**WORK INSTRUCTION**
Quote from the first line below through the line that contains "B&L CC SHIRT T20 S/S GREEN/BLACK 9-10: 17.5", both included, and leave the pictures out.

DATA EXTRACTS section start

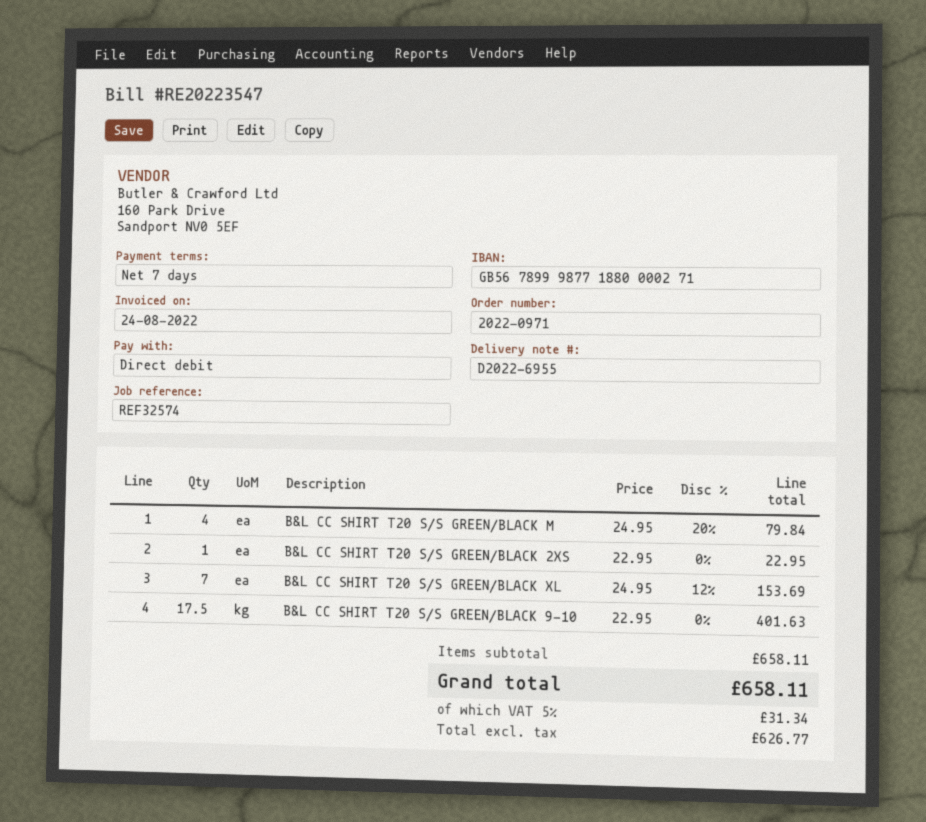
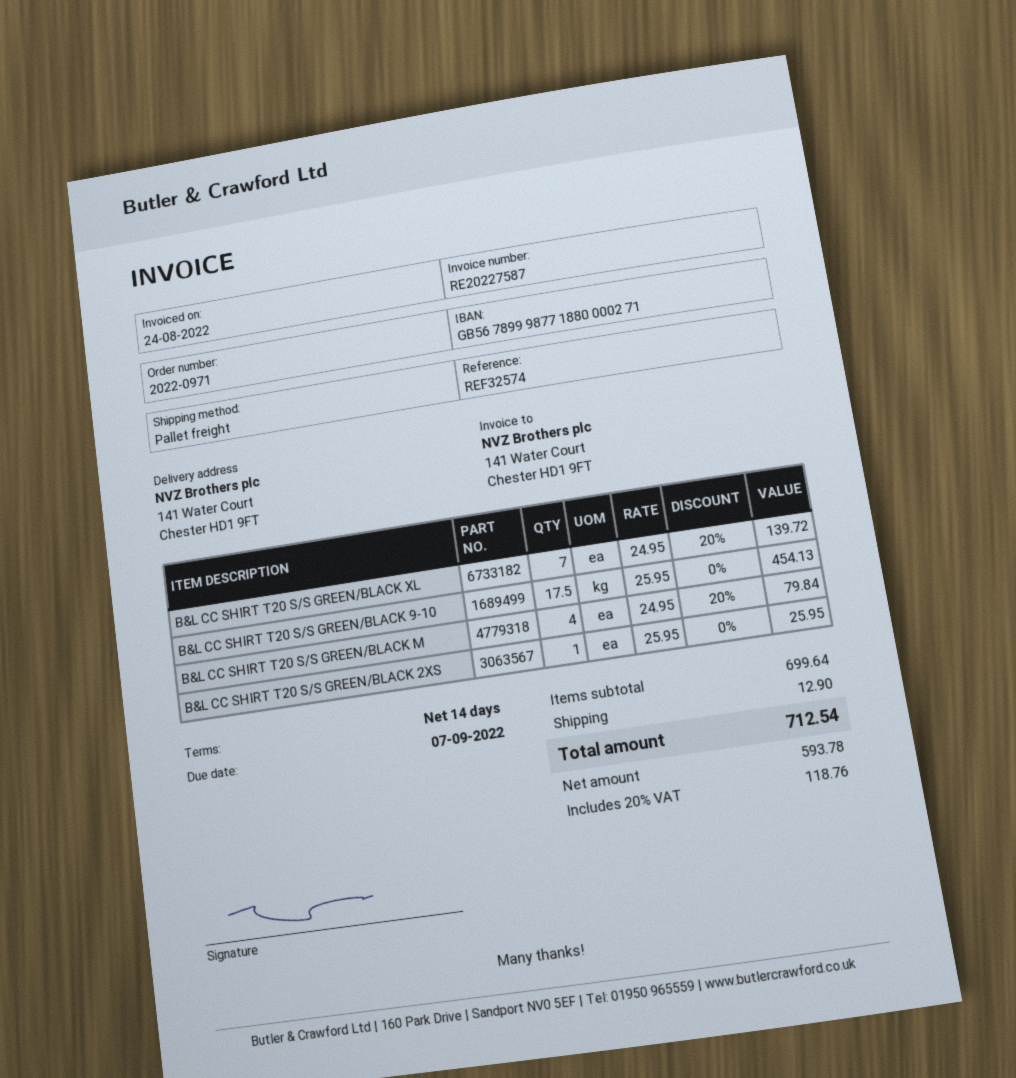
invoice number: RE20223547 -> RE20227587
payment terms: 7 days -> 14 days
B&L CC SHIRT T20 S/S GREEN/BLACK 2XS: 1 x 22.95 = 22.95 -> 1 x 25.95 = 25.95
B&L CC SHIRT T20 S/S GREEN/BLACK XL: 7 x 24.95 - 12% = 153.69 -> 7 x 24.95 - 20% = 139.72
B&L CC SHIRT T20 S/S GREEN/BLACK 9-10: 17.5 x 22.95 = 401.63 -> 17.5 x 25.95 = 454.13
subtotal: 658.11 -> 699.64
shipping: none -> 12.90
net: 626.77 -> 593.78
tax: 5% = 31.34 -> 20% = 118.76
total: 658.11 -> 712.54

DATA EXTRACTS section end

**SOLUTION FOR THIS EXERCISE**
invoice number: RE20223547 -> RE20227587
payment terms: 7 days -> 14 days
B&L CC SHIRT T20 S/S GREEN/BLACK 2XS: 1 x 22.95 = 22.95 -> 1 x 25.95 = 25.95
B&L CC SHIRT T20 S/S GREEN/BLACK XL: 7 x 24.95 - 12% = 153.69 -> 7 x 24.95 - 20% = 139.72
B&L CC SHIRT T20 S/S GREEN/BLACK 9-10: 17.5 x 22.95 = 401.63 -> 17.5 x 25.95 = 454.13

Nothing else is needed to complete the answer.